- What you have to do: Each line from the one holding "shipping: none -> 47.90" to the end of the data below must be output verbatim, with no other lines.

------------------------------

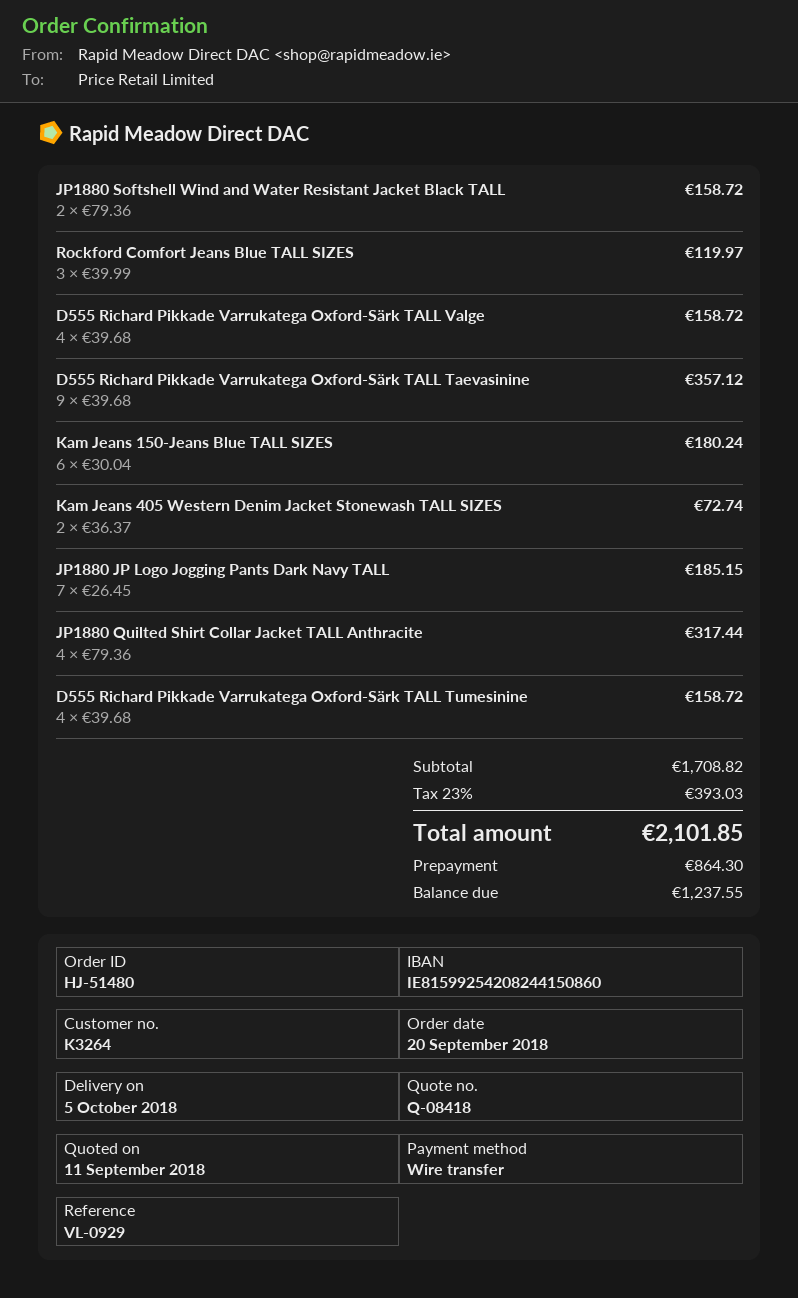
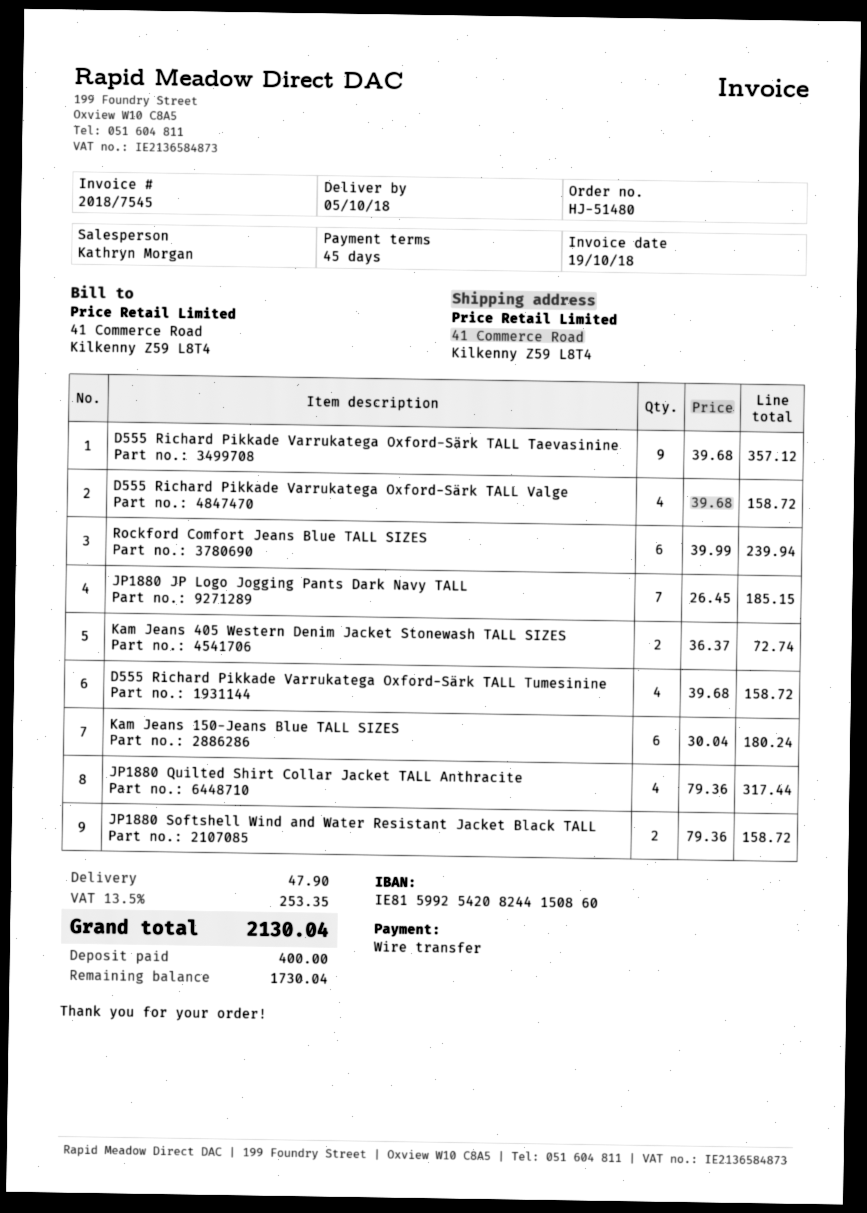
Rockford Comfort Jeans Blue TALL SIZES: 3 x 39.99 = 119.97 -> 6 x 39.99 = 239.94
shipping: none -> 47.90
tax: 23% = 393.03 -> 13.5% = 253.35
total: 2101.85 -> 2130.04
deposit: 864.30 -> 400.00
balance: 1237.55 -> 1730.04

------------------------------

- Task result:
shipping: none -> 47.90
tax: 23% = 393.03 -> 13.5% = 253.35
total: 2101.85 -> 2130.04
deposit: 864.30 -> 400.00
balance: 1237.55 -> 1730.04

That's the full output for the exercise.